Please copy, character for character, each line from the beginning of the listing to the line containing "- The low resection", including both.

═════ Dataset

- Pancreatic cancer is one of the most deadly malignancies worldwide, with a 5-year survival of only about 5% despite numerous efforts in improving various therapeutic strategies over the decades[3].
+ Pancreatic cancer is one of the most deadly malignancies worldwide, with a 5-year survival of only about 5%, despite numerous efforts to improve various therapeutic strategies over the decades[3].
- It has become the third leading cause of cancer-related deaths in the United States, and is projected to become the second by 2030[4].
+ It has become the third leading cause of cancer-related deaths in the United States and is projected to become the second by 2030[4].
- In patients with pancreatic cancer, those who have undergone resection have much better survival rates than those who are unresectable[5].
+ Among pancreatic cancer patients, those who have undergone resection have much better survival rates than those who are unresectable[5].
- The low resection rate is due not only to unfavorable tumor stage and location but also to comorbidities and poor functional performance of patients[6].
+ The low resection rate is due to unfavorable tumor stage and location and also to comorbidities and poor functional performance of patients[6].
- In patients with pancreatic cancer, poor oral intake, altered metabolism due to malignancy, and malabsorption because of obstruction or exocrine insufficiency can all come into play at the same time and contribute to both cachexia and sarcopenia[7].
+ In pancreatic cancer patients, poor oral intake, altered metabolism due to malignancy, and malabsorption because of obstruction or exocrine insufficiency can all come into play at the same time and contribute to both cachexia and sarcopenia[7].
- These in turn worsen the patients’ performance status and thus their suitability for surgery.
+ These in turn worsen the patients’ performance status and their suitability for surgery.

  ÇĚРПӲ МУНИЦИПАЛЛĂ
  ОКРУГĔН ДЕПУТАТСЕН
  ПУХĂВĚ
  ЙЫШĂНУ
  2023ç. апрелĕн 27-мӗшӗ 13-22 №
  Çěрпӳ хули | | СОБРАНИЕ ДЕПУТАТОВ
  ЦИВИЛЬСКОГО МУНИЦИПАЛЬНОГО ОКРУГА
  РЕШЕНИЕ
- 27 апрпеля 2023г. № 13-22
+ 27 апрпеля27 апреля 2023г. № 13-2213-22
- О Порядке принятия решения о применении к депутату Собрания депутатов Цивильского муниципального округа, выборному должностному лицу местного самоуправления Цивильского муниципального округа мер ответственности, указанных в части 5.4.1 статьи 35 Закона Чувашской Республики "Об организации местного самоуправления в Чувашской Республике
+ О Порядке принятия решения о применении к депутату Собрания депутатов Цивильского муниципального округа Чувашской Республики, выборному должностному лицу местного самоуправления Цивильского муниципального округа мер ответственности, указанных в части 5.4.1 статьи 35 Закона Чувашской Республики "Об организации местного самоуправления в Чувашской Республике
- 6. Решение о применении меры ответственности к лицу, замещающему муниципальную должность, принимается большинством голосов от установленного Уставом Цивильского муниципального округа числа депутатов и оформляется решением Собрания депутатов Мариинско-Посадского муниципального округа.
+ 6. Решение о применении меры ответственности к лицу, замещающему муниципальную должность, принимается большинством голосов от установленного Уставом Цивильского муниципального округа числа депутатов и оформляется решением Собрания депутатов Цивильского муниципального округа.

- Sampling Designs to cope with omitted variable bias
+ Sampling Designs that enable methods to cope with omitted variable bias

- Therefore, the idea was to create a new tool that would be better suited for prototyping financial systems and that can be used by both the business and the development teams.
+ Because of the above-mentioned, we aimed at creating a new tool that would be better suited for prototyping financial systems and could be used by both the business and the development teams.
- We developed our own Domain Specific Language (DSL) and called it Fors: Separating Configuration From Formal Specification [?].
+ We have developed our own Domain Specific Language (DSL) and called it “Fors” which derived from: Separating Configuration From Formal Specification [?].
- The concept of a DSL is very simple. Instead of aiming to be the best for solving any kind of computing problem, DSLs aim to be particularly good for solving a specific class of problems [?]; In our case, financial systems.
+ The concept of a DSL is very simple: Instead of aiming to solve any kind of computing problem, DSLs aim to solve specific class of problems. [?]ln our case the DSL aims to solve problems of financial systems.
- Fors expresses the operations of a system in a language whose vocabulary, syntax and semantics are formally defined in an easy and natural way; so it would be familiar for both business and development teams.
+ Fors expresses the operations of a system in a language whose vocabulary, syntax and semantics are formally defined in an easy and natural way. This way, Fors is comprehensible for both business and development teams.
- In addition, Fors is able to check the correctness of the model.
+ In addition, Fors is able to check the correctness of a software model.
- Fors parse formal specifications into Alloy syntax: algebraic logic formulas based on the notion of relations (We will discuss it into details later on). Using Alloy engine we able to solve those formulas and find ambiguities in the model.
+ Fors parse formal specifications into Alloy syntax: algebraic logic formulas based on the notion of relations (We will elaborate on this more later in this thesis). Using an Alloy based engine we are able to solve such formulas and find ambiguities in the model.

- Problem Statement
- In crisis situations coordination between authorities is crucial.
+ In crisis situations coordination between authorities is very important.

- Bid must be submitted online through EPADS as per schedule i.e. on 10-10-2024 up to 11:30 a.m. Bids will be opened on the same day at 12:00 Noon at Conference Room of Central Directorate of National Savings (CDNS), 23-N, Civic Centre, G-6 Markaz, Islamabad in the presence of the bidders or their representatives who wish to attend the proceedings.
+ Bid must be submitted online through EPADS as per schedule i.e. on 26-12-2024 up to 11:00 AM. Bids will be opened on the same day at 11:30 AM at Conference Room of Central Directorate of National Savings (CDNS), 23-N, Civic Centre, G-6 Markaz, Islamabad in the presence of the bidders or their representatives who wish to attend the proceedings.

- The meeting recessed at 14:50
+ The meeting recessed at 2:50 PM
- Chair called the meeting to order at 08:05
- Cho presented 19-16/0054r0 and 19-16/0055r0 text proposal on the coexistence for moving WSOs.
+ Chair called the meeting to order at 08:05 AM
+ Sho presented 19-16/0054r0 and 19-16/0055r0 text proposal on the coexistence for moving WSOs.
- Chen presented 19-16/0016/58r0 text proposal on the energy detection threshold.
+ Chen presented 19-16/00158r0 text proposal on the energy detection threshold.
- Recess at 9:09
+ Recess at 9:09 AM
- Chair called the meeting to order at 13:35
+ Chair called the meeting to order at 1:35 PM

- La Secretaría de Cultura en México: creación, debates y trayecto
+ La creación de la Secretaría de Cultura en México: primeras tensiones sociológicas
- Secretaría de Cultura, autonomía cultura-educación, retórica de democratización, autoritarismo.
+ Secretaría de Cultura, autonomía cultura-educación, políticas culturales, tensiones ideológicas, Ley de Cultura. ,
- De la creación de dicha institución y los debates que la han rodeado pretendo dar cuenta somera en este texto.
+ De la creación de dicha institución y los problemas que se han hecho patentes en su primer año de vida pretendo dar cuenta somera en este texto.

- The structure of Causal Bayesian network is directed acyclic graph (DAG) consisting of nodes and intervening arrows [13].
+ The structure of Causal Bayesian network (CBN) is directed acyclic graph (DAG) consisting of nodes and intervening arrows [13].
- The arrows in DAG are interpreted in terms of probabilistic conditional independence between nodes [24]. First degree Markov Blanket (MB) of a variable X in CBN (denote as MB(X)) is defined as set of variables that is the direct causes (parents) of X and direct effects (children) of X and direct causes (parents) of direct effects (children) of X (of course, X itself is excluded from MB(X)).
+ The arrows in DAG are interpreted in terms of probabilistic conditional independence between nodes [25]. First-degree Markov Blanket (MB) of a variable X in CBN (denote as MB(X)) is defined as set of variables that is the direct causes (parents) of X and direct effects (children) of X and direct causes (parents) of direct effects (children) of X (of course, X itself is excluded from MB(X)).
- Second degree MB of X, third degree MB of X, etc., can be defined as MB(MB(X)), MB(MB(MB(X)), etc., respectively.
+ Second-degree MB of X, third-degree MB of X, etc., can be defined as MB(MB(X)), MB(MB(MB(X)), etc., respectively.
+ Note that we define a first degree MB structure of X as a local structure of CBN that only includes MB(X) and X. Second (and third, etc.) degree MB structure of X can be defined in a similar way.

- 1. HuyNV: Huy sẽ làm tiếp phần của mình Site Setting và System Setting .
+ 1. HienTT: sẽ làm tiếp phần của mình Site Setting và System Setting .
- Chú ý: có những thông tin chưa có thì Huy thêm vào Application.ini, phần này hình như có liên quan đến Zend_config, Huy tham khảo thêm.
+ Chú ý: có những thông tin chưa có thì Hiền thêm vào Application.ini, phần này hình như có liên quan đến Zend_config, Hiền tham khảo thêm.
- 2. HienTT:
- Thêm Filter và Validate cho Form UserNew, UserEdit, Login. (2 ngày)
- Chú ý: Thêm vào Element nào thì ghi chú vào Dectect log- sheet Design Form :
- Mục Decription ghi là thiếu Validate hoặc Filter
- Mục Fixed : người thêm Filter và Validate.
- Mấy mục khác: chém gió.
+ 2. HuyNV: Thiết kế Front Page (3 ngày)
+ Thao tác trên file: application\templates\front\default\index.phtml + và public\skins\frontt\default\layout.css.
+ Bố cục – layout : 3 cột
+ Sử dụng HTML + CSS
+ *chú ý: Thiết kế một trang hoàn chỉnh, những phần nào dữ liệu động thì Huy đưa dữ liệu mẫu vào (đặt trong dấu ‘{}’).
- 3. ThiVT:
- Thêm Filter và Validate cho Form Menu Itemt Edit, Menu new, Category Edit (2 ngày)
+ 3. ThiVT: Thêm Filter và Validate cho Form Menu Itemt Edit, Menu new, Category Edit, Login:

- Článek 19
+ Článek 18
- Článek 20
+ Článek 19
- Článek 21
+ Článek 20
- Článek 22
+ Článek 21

══════════

Response box
- Pancreatic cancer is one of the most deadly malignancies worldwide, with a 5-year survival of only about 5% despite numerous efforts in improving various therapeutic strategies over the decades[3].
+ Pancreatic cancer is one of the most deadly malignancies worldwide, with a 5-year survival of only about 5%, despite numerous efforts to improve various therapeutic strategies over the decades[3].
- It has become the third leading cause of cancer-related deaths in the United States, and is projected to become the second by 2030[4].
+ It has become the third leading cause of cancer-related deaths in the United States and is projected to become the second by 2030[4].
- In patients with pancreatic cancer, those who have undergone resection have much better survival rates than those who are unresectable[5].
+ Among pancreatic cancer patients, those who have undergone resection have much better survival rates than those who are unresectable[5].
- The low resection rate is due not only to unfavorable tumor stage and location but also to comorbidities and poor functional performance of patients[6].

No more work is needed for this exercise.